Task to carry out » Copy the listing below in full and skip every picture.

Supplied material »
+ + + + + + +

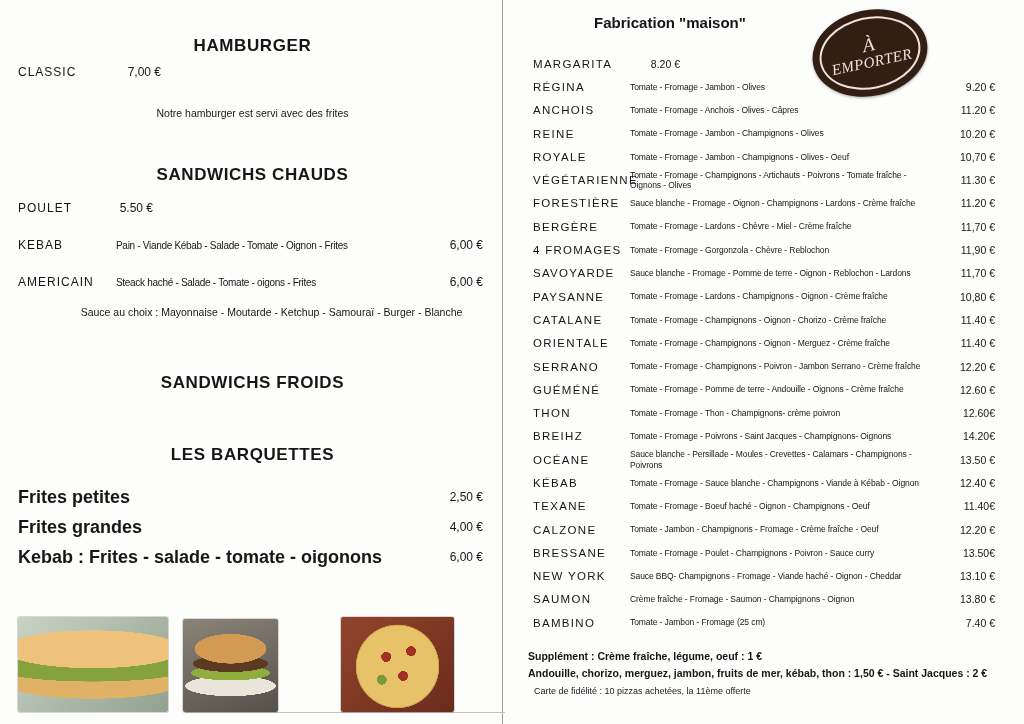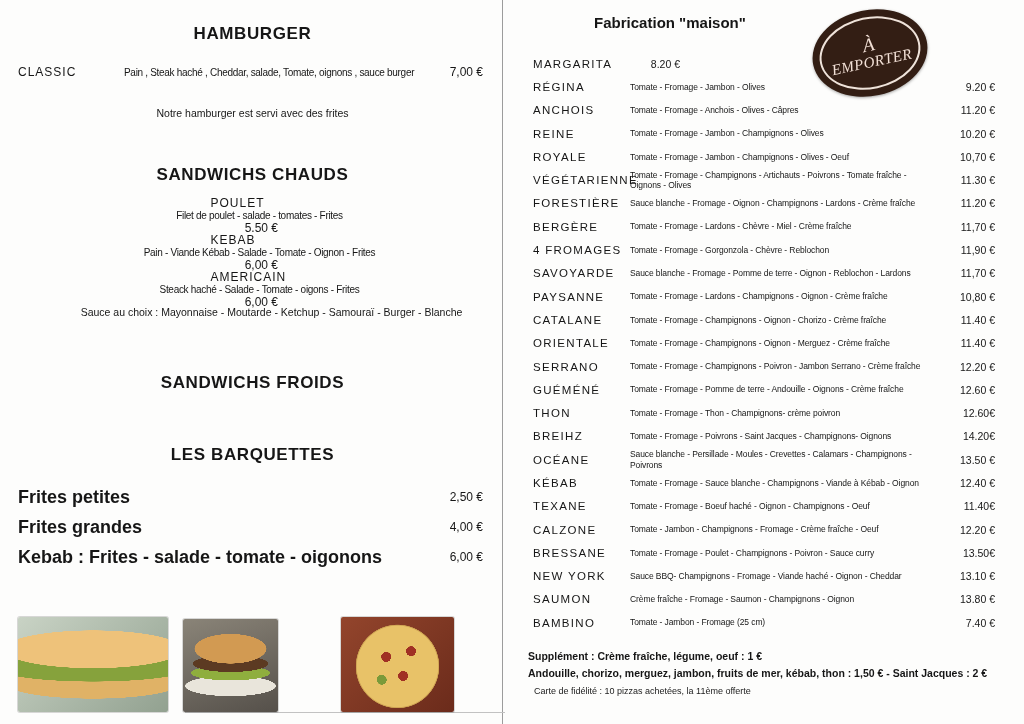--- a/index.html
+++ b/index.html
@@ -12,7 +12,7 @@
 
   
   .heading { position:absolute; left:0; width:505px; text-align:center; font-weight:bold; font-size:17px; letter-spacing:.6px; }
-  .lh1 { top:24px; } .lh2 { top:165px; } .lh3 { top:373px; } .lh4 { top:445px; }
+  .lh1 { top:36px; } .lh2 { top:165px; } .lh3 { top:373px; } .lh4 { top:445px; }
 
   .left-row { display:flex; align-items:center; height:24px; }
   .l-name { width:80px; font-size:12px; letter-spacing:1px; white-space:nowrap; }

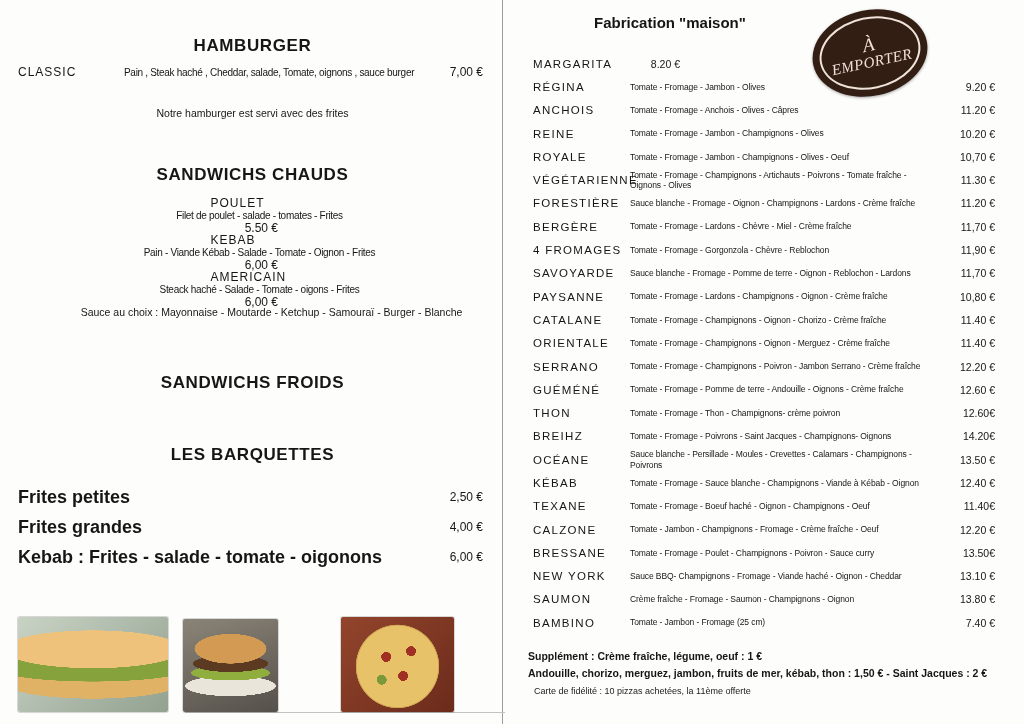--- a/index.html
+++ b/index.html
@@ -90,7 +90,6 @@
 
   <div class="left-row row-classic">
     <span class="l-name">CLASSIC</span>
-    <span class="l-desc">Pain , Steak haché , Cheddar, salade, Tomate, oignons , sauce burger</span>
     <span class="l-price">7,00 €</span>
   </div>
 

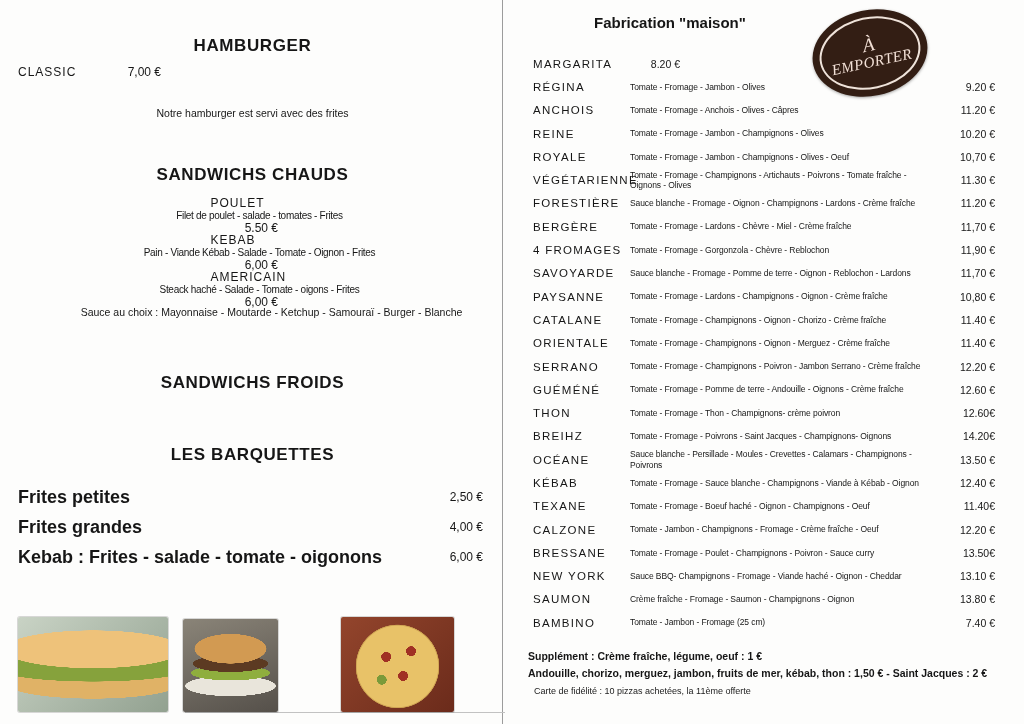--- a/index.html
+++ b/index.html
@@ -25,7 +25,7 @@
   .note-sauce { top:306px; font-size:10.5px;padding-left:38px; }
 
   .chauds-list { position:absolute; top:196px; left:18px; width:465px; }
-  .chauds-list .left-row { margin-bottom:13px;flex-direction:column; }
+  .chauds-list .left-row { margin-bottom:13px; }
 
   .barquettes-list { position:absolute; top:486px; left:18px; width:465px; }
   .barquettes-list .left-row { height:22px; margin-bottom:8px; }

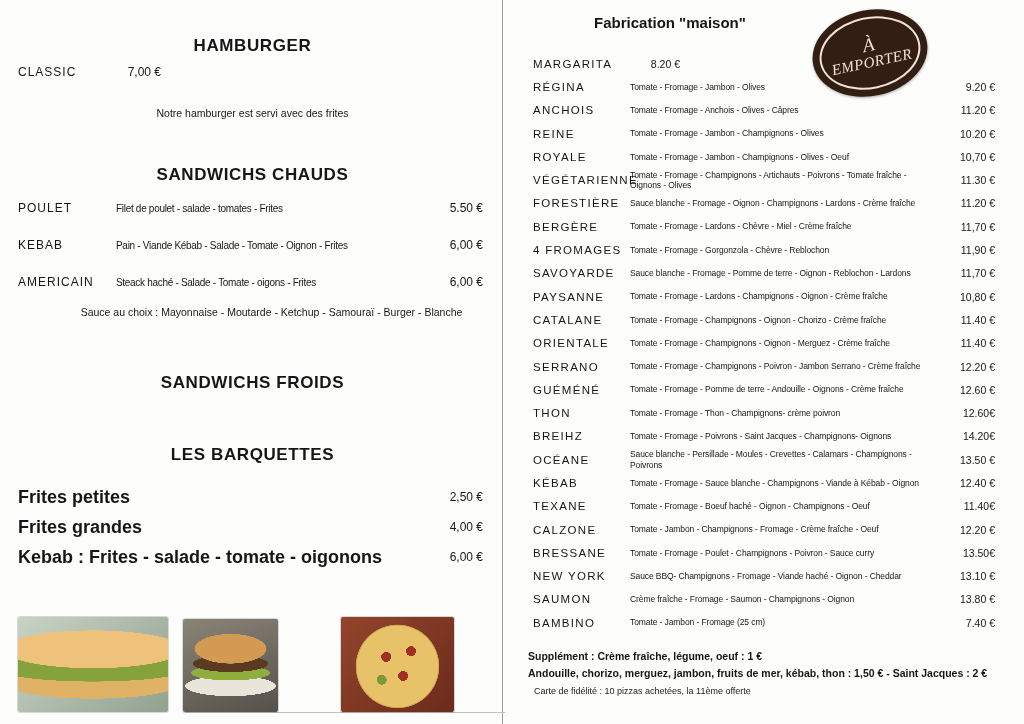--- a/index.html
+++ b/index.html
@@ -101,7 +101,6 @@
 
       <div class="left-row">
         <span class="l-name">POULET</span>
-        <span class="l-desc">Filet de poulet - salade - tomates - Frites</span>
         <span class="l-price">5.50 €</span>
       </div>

+ + + + + + +

Problem solution »
--- a/index.html
+++ b/index.html
@@ -12,7 +12,7 @@
 
   
   .heading { position:absolute; left:0; width:505px; text-align:center; font-weight:bold; font-size:17px; letter-spacing:.6px; }
-  .lh1 { top:24px; } .lh2 { top:165px; } .lh3 { top:373px; } .lh4 { top:445px; }
+  .lh1 { top:36px; } .lh2 { top:165px; } .lh3 { top:373px; } .lh4 { top:445px; }
 
   .left-row { display:flex; align-items:center; height:24px; }
   .l-name { width:80px; font-size:12px; letter-spacing:1px; white-space:nowrap; }

--- a/index.html
+++ b/index.html
@@ -90,7 +90,6 @@
 
   <div class="left-row row-classic">
     <span class="l-name">CLASSIC</span>
-    <span class="l-desc">Pain , Steak haché , Cheddar, salade, Tomate, oignons , sauce burger</span>
     <span class="l-price">7,00 €</span>
   </div>
 

--- a/index.html
+++ b/index.html
@@ -25,7 +25,7 @@
   .note-sauce { top:306px; font-size:10.5px;padding-left:38px; }
 
   .chauds-list { position:absolute; top:196px; left:18px; width:465px; }
-  .chauds-list .left-row { margin-bottom:13px;flex-direction:column; }
+  .chauds-list .left-row { margin-bottom:13px; }
 
   .barquettes-list { position:absolute; top:486px; left:18px; width:465px; }
   .barquettes-list .left-row { height:22px; margin-bottom:8px; }

--- a/index.html
+++ b/index.html
@@ -101,7 +101,6 @@
 
       <div class="left-row">
         <span class="l-name">POULET</span>
-        <span class="l-desc">Filet de poulet - salade - tomates - Frites</span>
         <span class="l-price">5.50 €</span>
       </div>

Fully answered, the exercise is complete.